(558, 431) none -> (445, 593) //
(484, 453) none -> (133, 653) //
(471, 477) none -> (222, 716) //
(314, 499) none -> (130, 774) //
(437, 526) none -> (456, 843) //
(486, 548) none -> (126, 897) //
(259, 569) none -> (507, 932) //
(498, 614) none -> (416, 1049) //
★ ★ ★ ★ ★ ★ ★
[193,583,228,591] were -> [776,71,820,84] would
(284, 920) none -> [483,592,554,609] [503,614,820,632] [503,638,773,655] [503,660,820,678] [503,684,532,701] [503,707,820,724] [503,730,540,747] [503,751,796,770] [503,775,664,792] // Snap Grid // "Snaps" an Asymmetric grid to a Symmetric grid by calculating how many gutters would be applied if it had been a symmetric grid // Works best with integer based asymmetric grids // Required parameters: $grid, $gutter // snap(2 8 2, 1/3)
★ ★ ★ ★ ★ ★ ★
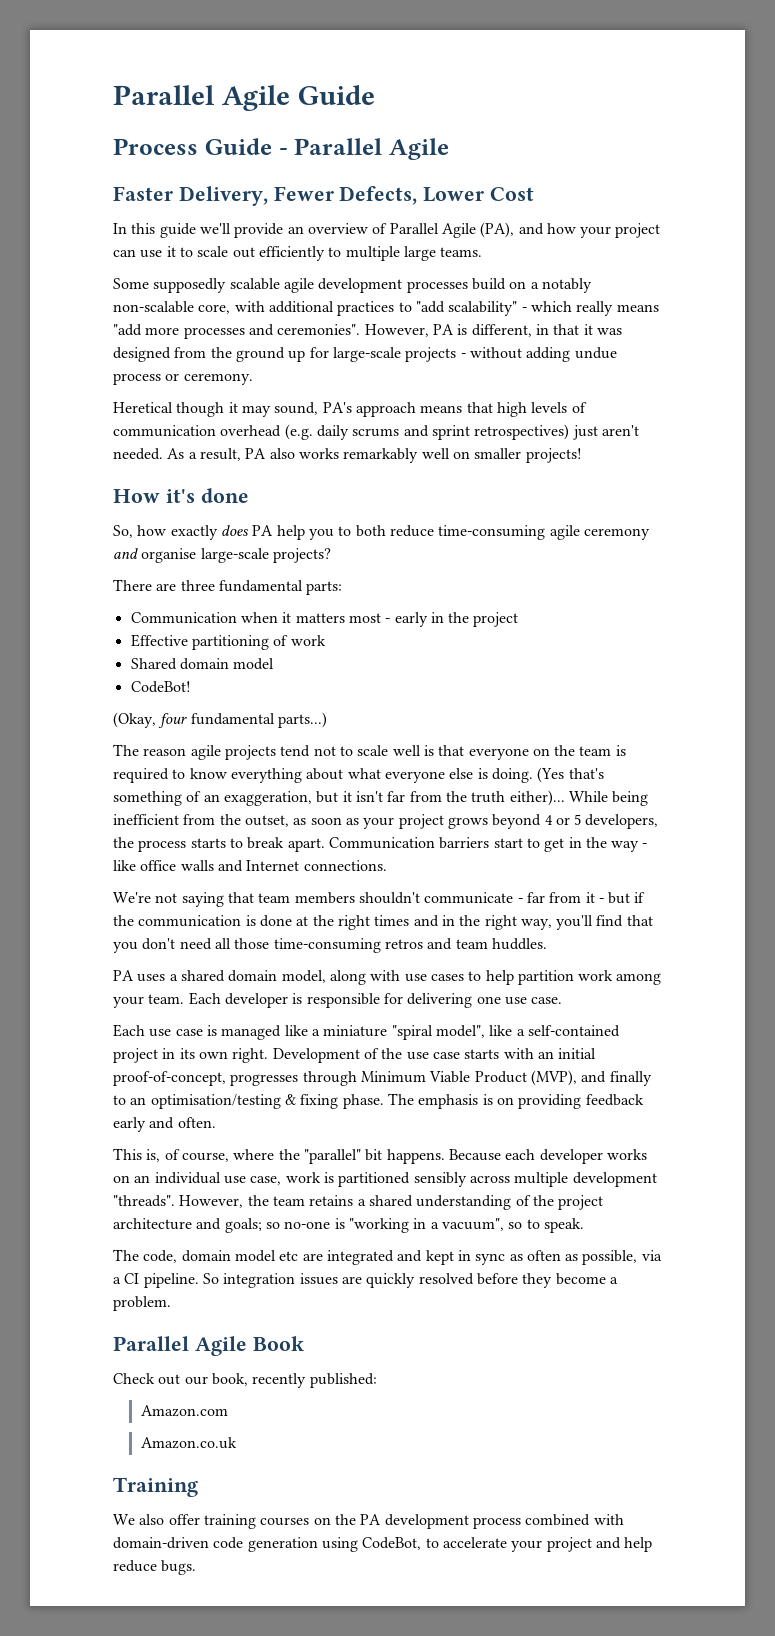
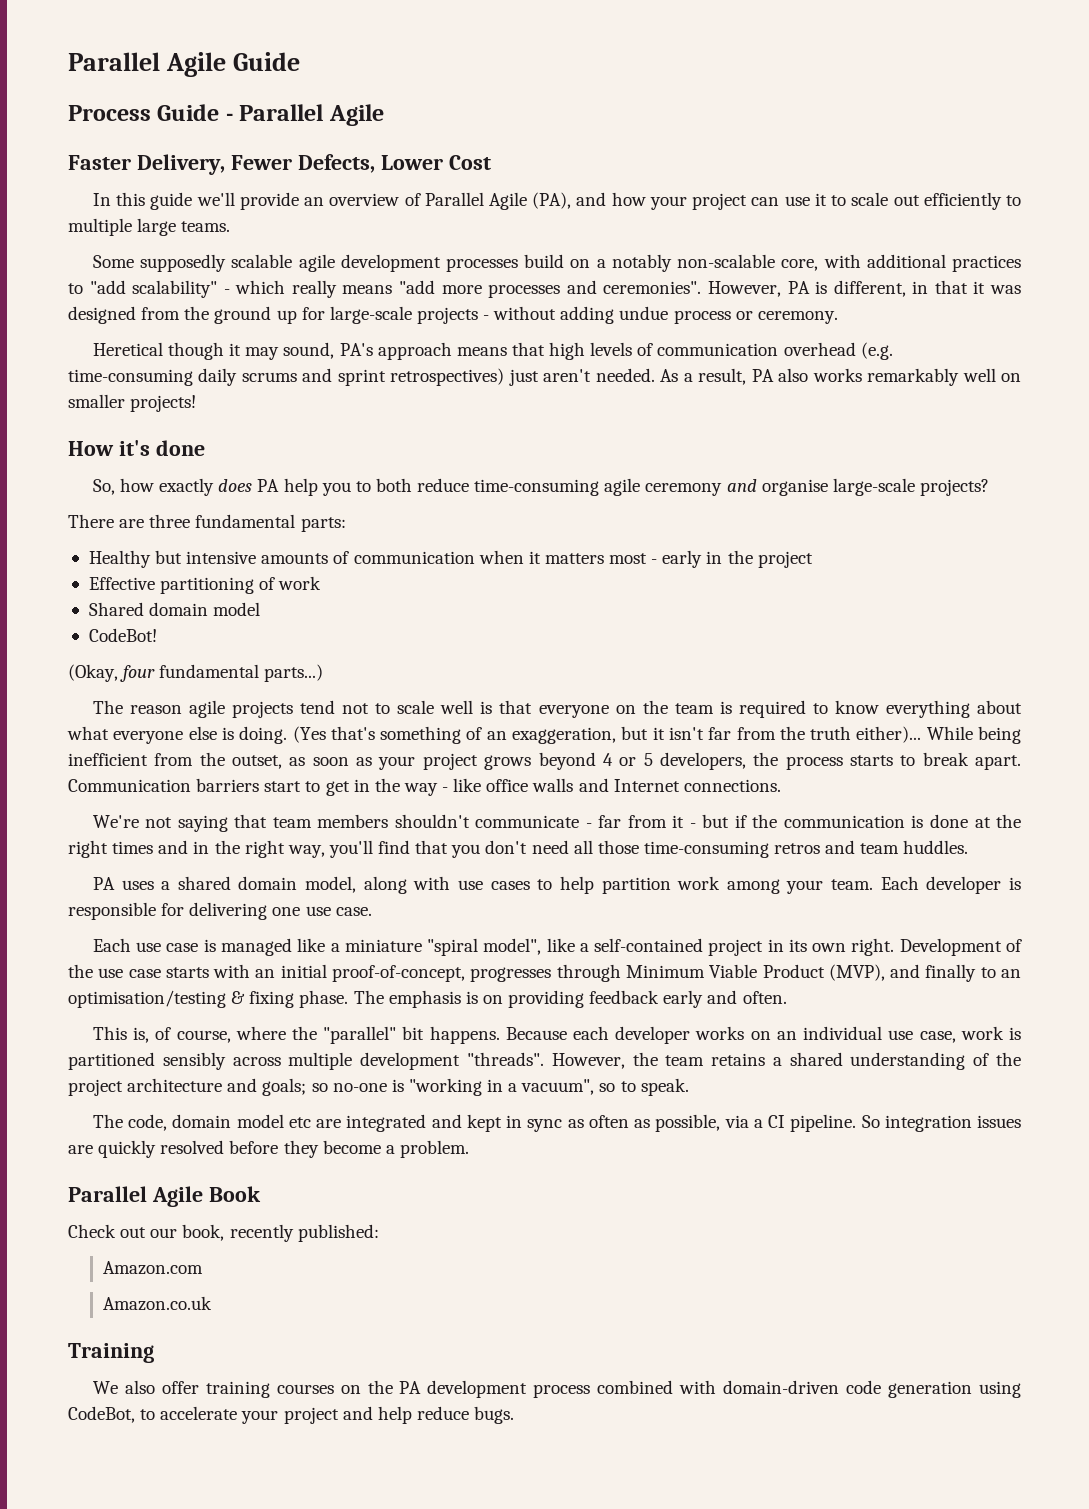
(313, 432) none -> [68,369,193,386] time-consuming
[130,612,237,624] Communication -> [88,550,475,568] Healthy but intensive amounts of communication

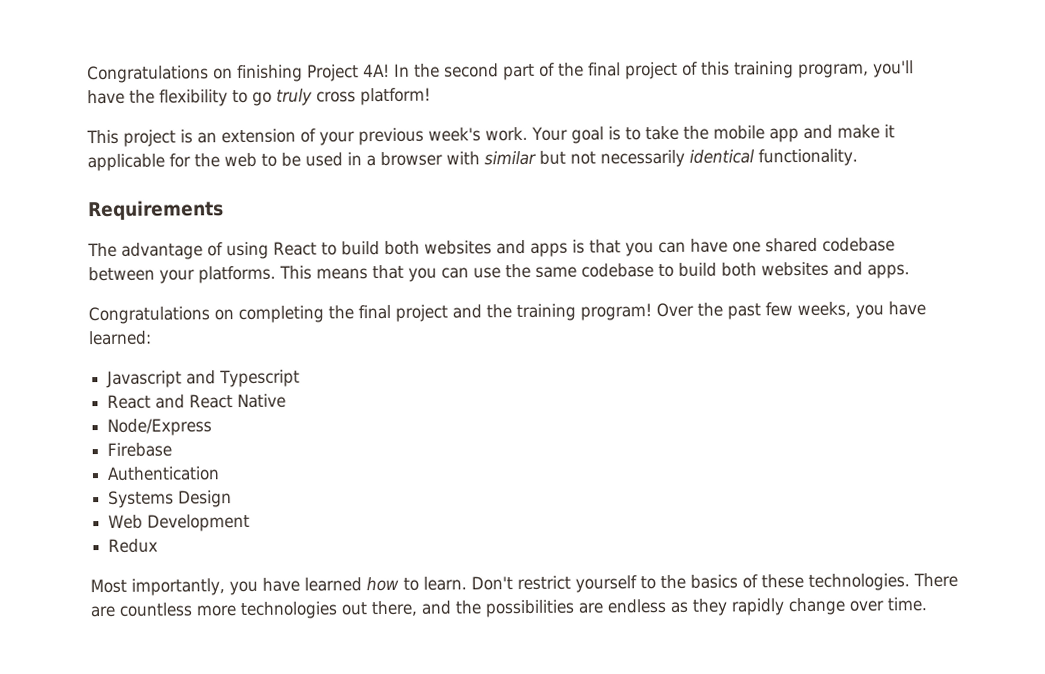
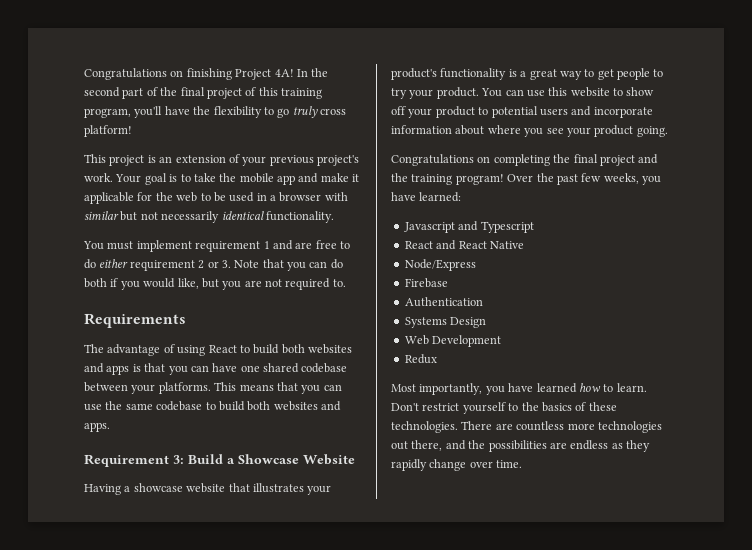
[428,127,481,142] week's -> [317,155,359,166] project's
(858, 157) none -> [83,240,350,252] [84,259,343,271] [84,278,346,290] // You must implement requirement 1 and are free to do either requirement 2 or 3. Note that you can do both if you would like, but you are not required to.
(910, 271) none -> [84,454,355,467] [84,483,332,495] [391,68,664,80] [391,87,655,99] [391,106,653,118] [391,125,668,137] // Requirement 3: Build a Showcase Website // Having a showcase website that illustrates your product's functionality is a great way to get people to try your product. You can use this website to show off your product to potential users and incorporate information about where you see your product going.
★ ★ ★ ★ ★ ★ ★
(THE PROBLEM) Considering only the material above, set down every line from the one with "(484, 453) none -> (133, 653) //" to the one with "(498, 614) none -> (416, 1049) //", inclusive, exactly as written.

(RESULT)
(484, 453) none -> (133, 653) //
(471, 477) none -> (222, 716) //
(314, 499) none -> (130, 774) //
(437, 526) none -> (456, 843) //
(486, 548) none -> (126, 897) //
(259, 569) none -> (507, 932) //
(498, 614) none -> (416, 1049) //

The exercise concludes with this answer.